¿A quién quieres engañar?
He ocupado mi tiempo en documentarme y meditar sobre el expolio que la Iglesia pretende consumar hurtándonos el limbo. He descubierto por de pronto que las prisas no traen nada bueno y como decía alguien sólo son propias de los malos toreros y los malos amantes. Viene esto al hilo del apresuramiento con que la Iglesia ha tomado la fatídica decisión. En el siglo V San Agustín decía que los niños muertos sin bautizar iban al infierno (por si alguien aún estaba engañado con este Herodes de las almas puras). Apenas habían pasado ocho siglos cuando en el XIII cambió la doctrina y se comenzó a hablar del limbo como "ese lugar donde los niños no bautizados estarían privados de la visión de Dios, pero no sufrirían, ya que no lo conocían". Y ahora sólo siete siglos después se comete el limbicidio, decretado en última instancia por una Comisión que inauguró el papa Ratzinger cuando era Inquisidor Mayor y que ha trabajado los cuatro últimos años en argumentar y redactar la sentencia. Con estas premuras no puede salir nada bueno.
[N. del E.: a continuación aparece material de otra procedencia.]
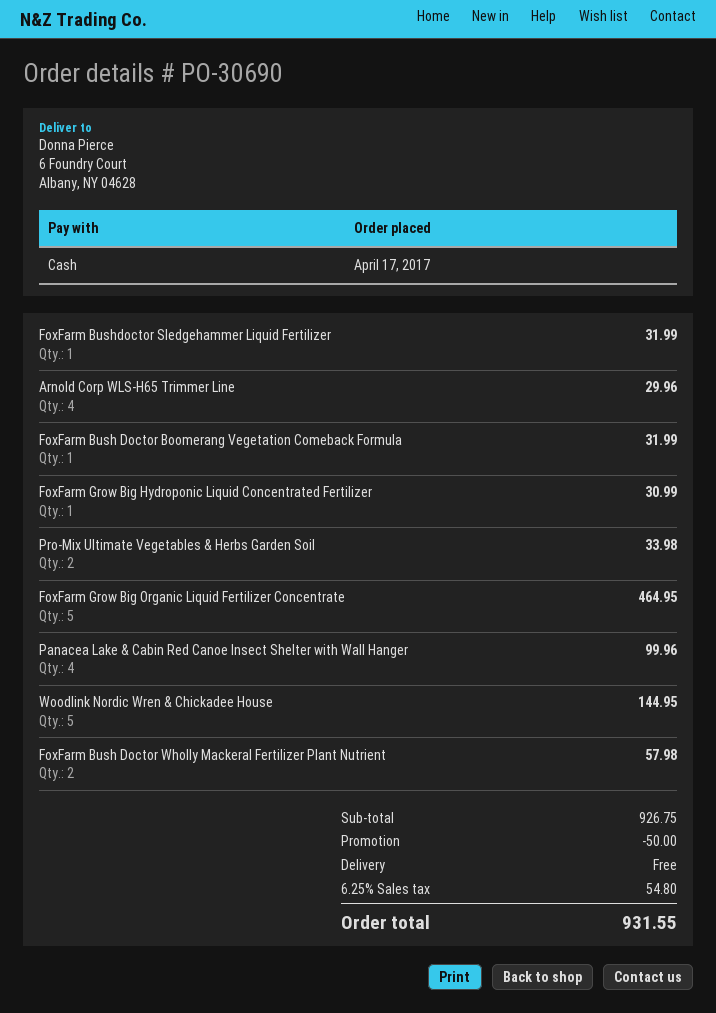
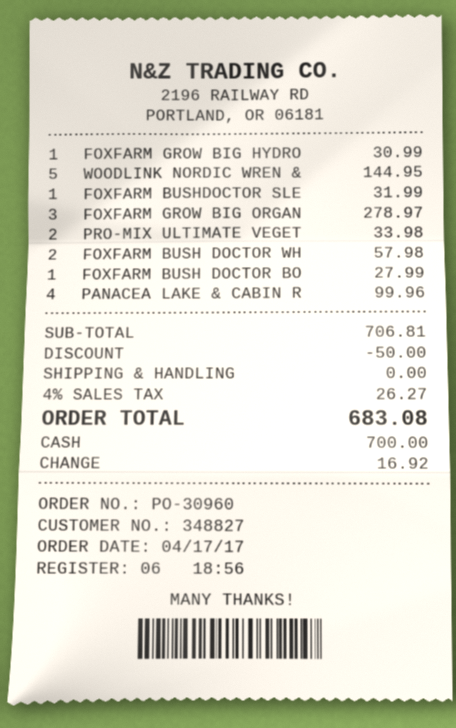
order number: PO-30690 -> PO-30960
Arnold Corp WLS-H65 Trimmer Line: 4 for 29.96 -> none
FoxFarm Bush Doctor Boomerang Vegetation Comeback Formula: 1 for 31.99 -> 1 for 27.99
FoxFarm Grow Big Organic Liquid Fertilizer Concentrate: 5 for 464.95 -> 3 for 278.97
subtotal: 926.75 -> 706.81
tax: 6.25% = 54.80 -> 4% = 26.27
total: 931.55 -> 683.08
Pero lo que me llama la atención es ese razonamiento del siglo XIII por el que alguien no sufre por una carencia o desgracia si no conoce la posesión o felicidad contrarias. Siguiendo este argumentario los inmigrantes subsaharianos que llegan a las costas europeas no sufren por la miseria, las guerras, el Sida, las hambrunas o los regímenes tiránicos que padecen sino por las imágenes de las TV por satélite que les muestran que otro mundo es posible y está a un tiro de cayuco. Bonita e hipócrita forma de lavado de conciencia. No hay que ser solidario con los países inviables que Europa dejó allí tras la descolonización, bastará con ser un poco más pudorosos a la hora de mostrar nuestra opulencia.
También cabría pensar que en nuestra propia sociedad es el conocimiento de la riqueza y la supuesta felicidad ajena, transmitida sobre todo por los modelos publicitarios, lo que provoca desequilibrios, insatisfacciones y frustraciones personales y de clase.
Algo de esto debió barruntar la Iglesia cuando en un colegio al que yo asistía había entradas distintas para los niños ricos y para los que estudiaban con beca como yo. Estaban velando por mi inocencia virginal (si no sabes, no ansías), pero sólo ahora lo he comprendido. O cuando las bancas de la iglesia de mi pueblo estaban perfectamente organizadas por clases y familias (el olor del perfume de unos podía soliviantar el deseo de escalada social de los otros).
Conclusión: si el conocimiento es fuente de infelicidad seamos ignorantes y no andemos queriéndolo saber todo. Pero ahora ellos lo enredan más liquidando el limbo como lugar de inconsciencia y refugio. En adelante todos los niños inocentes ¡hala! al cielo del tirón. Y los que sí han estado en la Tierra les contarán lo buenos que son los helados de chocolate, saltar en los charcos o la última Play Station para hacerles pecar de envidia y mandarlos directos al infierno, como decía S. Agustín, ese santo infanticida de almas. No tenemos remedio. Vuelta a Babia.
1 comentario:
¿Qué intereses tendría la católica religión cuando creó el limbo de los justos (ese nombre he escuchado durante muchos años). Me imagino que algún jerarca eclesiástico, educado por alguna orden mendicante, reflexionaría sobre la inocencia de los neonatos, o algo parecido. Imagínate, los inocentes que mató el faraón condenados sin culpa alguna, no sé que pensar.
Por cierto, me ha encantado tu recordatorio de San Agustín, ¿hay acaso peor coco?